**How to complete this task**
All of the data that follows is to be printed exactly, without pictures.

**Data to examine**
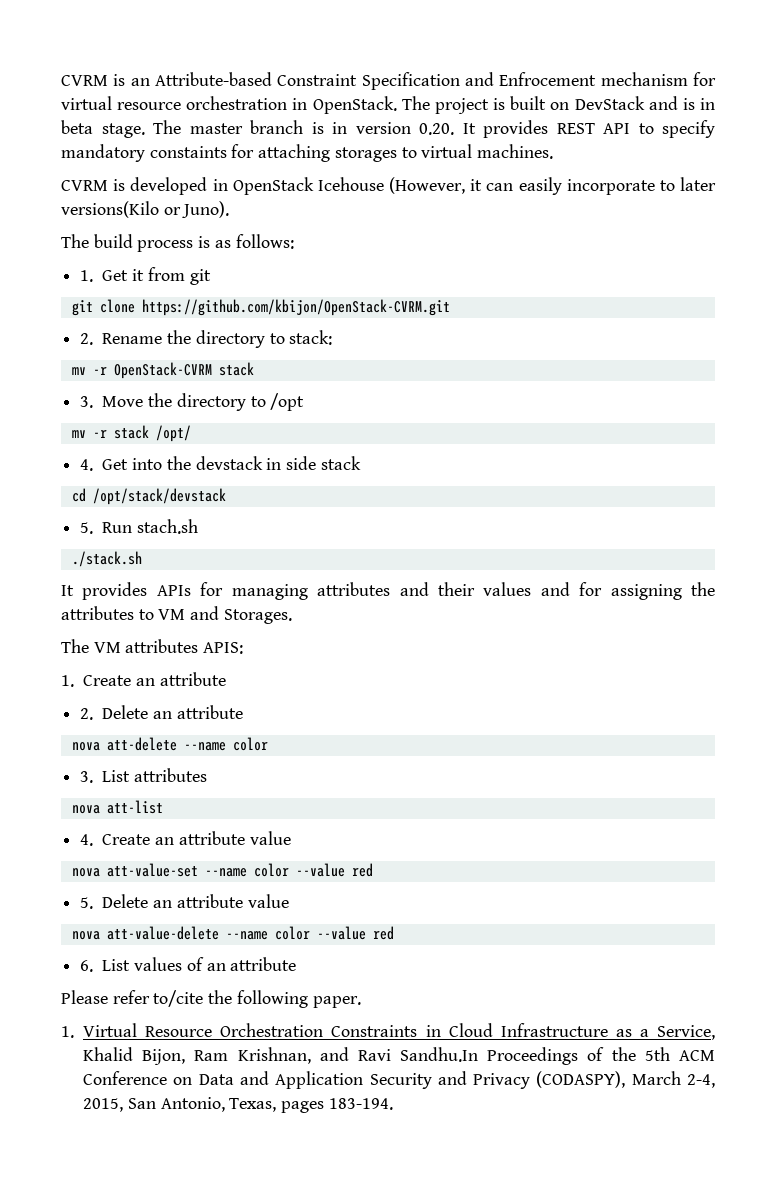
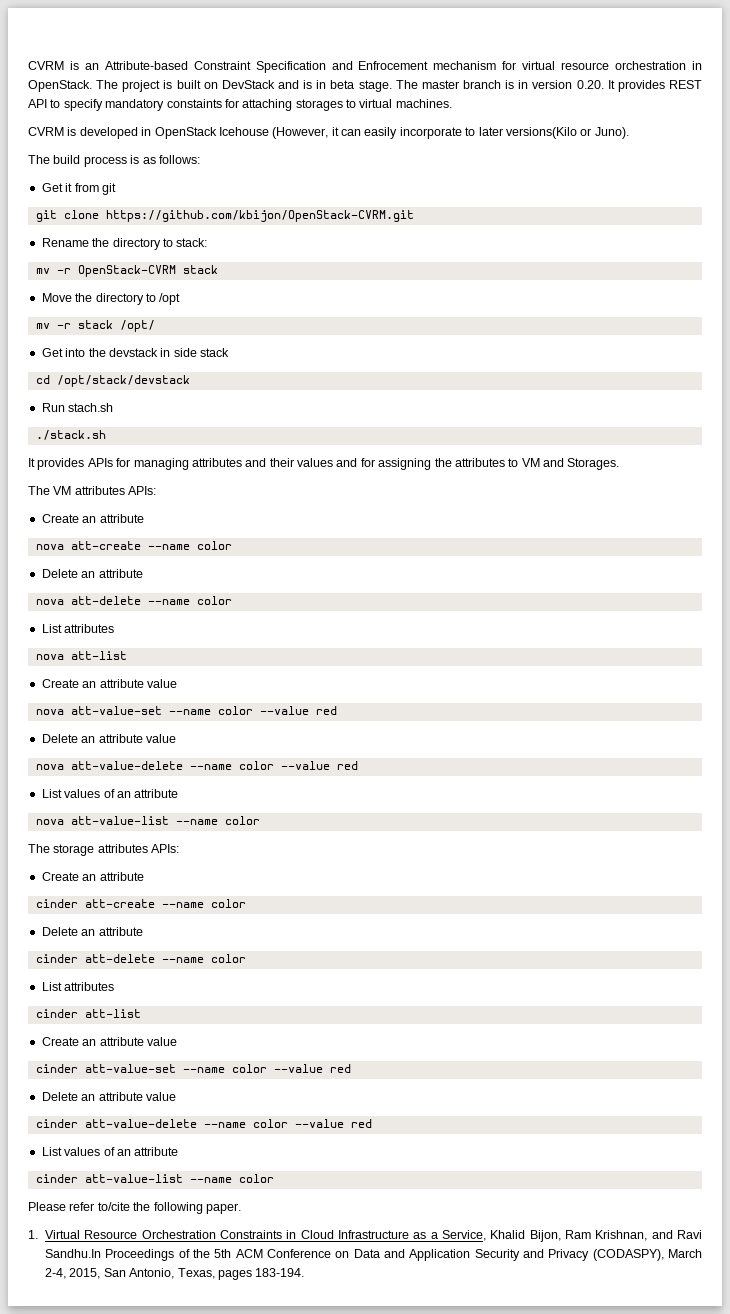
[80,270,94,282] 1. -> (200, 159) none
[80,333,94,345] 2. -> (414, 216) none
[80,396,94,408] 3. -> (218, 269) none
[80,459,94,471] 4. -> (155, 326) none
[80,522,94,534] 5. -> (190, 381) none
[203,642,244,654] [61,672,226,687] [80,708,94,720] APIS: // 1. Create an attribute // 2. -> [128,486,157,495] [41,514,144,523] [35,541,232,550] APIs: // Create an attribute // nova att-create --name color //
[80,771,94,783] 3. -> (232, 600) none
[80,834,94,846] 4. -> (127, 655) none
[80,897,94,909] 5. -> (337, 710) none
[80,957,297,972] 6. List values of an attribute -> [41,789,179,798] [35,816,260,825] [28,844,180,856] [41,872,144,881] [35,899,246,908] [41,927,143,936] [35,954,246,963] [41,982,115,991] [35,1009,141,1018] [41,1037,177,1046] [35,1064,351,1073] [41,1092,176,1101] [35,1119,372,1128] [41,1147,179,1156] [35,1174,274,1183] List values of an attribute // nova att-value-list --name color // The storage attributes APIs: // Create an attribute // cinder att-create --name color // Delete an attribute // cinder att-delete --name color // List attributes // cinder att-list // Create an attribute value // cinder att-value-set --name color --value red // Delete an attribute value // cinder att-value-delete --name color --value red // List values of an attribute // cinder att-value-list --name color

**Output for this task**
[80,270,94,282] 1. -> (200, 159) none
[80,333,94,345] 2. -> (414, 216) none
[80,396,94,408] 3. -> (218, 269) none
[80,459,94,471] 4. -> (155, 326) none
[80,522,94,534] 5. -> (190, 381) none
[203,642,244,654] [61,672,226,687] [80,708,94,720] APIS: // 1. Create an attribute // 2. -> [128,486,157,495] [41,514,144,523] [35,541,232,550] APIs: // Create an attribute // nova att-create --name color //
[80,771,94,783] 3. -> (232, 600) none
[80,834,94,846] 4. -> (127, 655) none
[80,897,94,909] 5. -> (337, 710) none
[80,957,297,972] 6. List values of an attribute -> [41,789,179,798] [35,816,260,825] [28,844,180,856] [41,872,144,881] [35,899,246,908] [41,927,143,936] [35,954,246,963] [41,982,115,991] [35,1009,141,1018] [41,1037,177,1046] [35,1064,351,1073] [41,1092,176,1101] [35,1119,372,1128] [41,1147,179,1156] [35,1174,274,1183] List values of an attribute // nova att-value-list --name color // The storage attributes APIs: // Create an attribute // cinder att-create --name color // Delete an attribute // cinder att-delete --name color // List attributes // cinder att-list // Create an attribute value // cinder att-value-set --name color --value red // Delete an attribute value // cinder att-value-delete --name color --value red // List values of an attribute // cinder att-value-list --name color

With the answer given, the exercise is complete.